-- Exercise materials --
▼
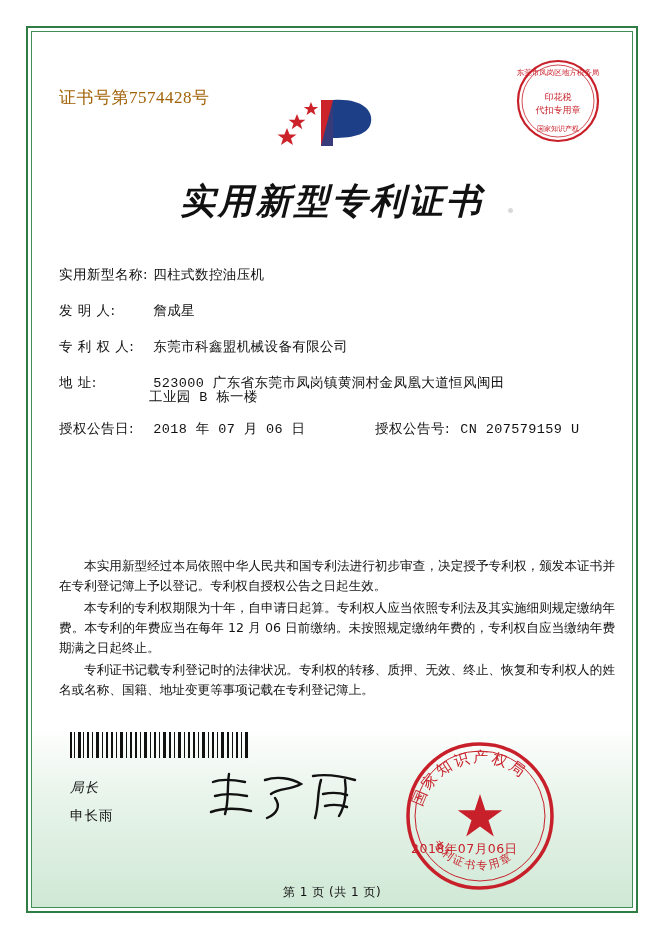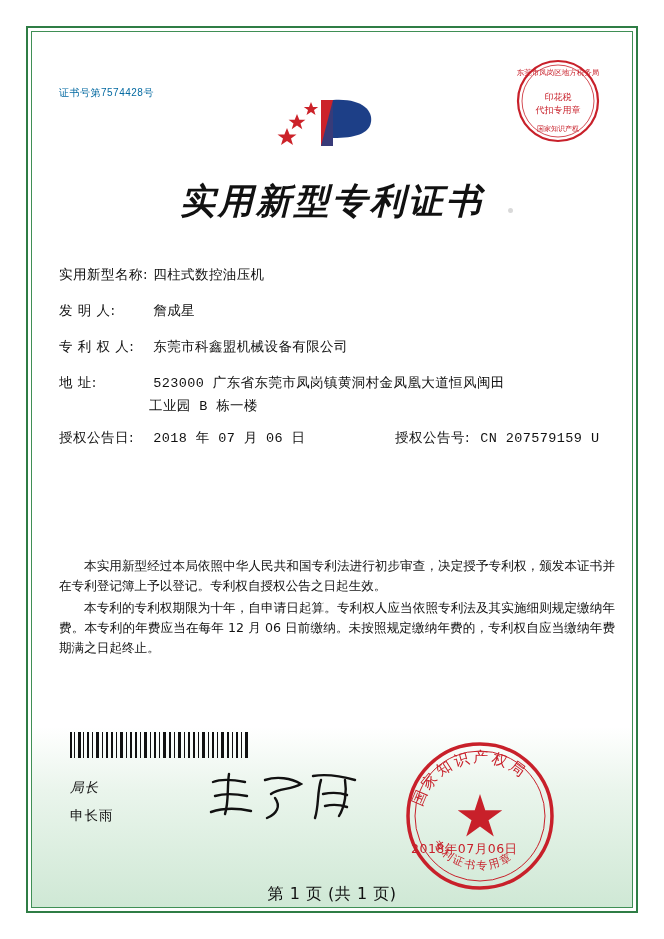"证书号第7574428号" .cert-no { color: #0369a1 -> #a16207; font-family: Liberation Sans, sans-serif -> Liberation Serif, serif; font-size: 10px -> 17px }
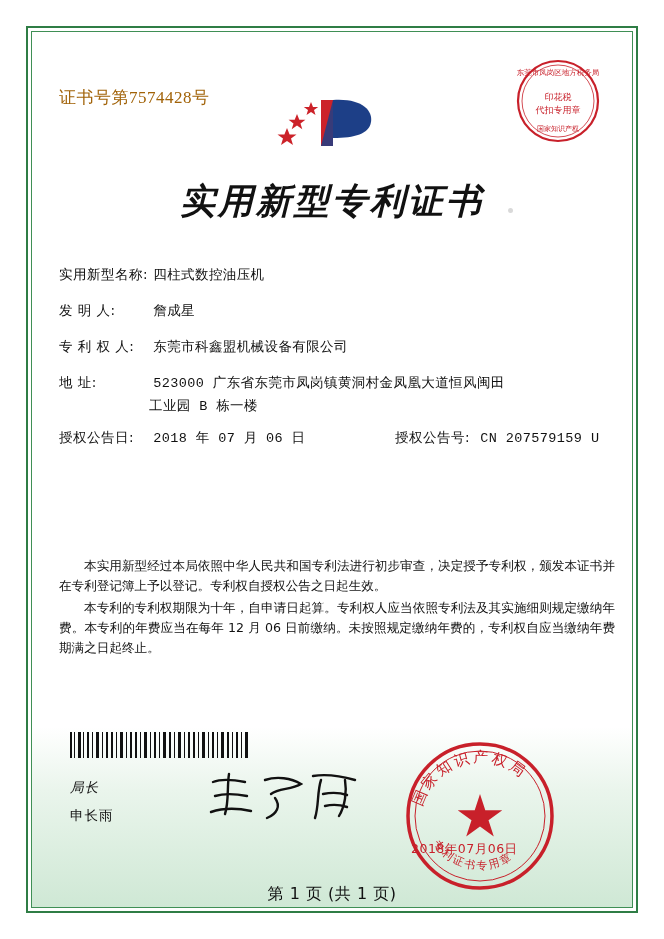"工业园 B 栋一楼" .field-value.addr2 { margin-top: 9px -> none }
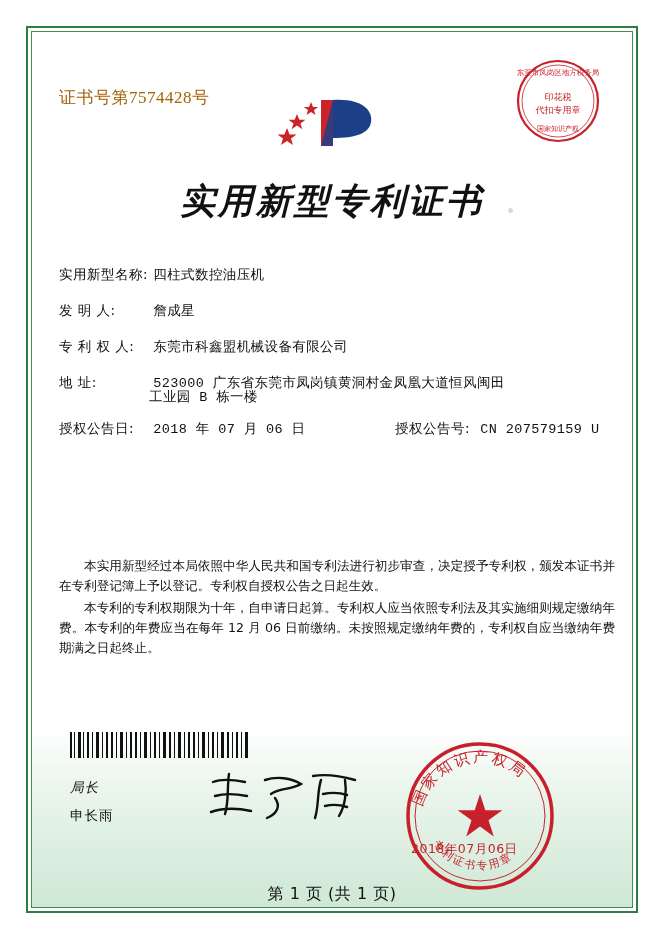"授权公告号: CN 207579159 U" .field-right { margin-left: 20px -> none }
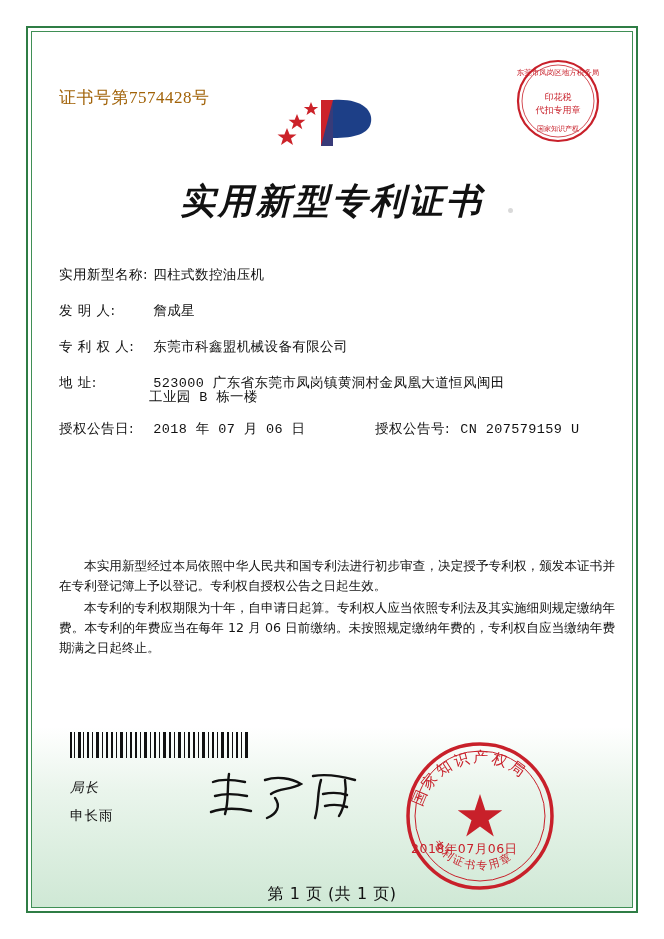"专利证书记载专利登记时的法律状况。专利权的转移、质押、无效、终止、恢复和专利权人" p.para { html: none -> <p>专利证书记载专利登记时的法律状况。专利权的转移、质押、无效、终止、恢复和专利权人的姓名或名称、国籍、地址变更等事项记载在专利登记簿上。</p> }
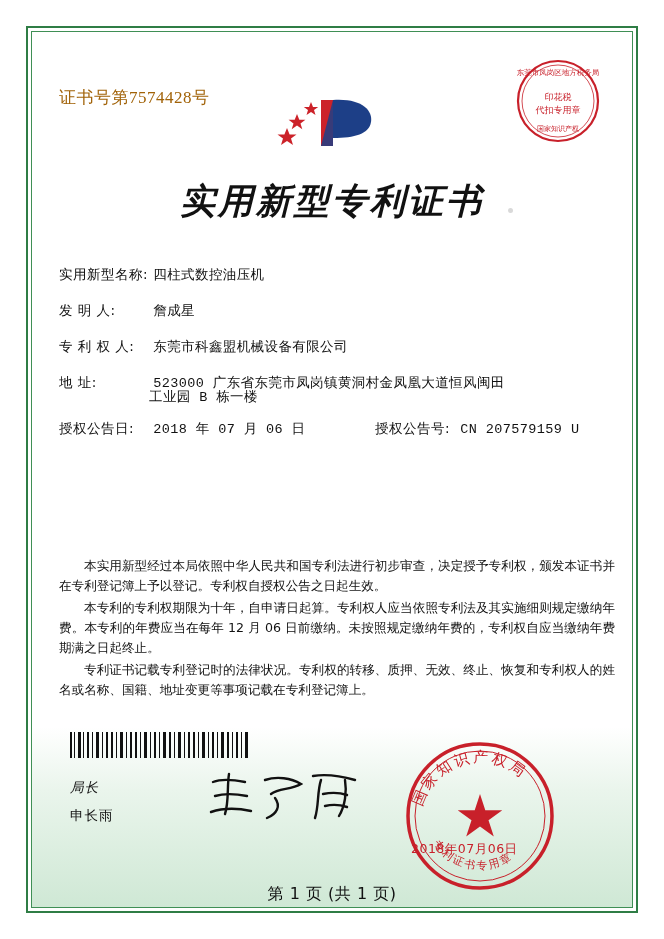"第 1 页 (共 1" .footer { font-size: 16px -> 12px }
▲
▼
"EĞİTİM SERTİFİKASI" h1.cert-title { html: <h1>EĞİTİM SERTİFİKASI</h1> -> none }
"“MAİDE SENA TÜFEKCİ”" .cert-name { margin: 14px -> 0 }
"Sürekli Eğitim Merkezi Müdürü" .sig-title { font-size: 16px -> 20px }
▲
Find the lines above that contain the word "title" and collect them.

"EĞİTİM SERTİFİKASI" h1.cert-title { html: <h1>EĞİTİM SERTİFİKASI</h1> -> none }
"Sürekli Eğitim Merkezi Müdürü" .sig-title { font-size: 16px -> 20px }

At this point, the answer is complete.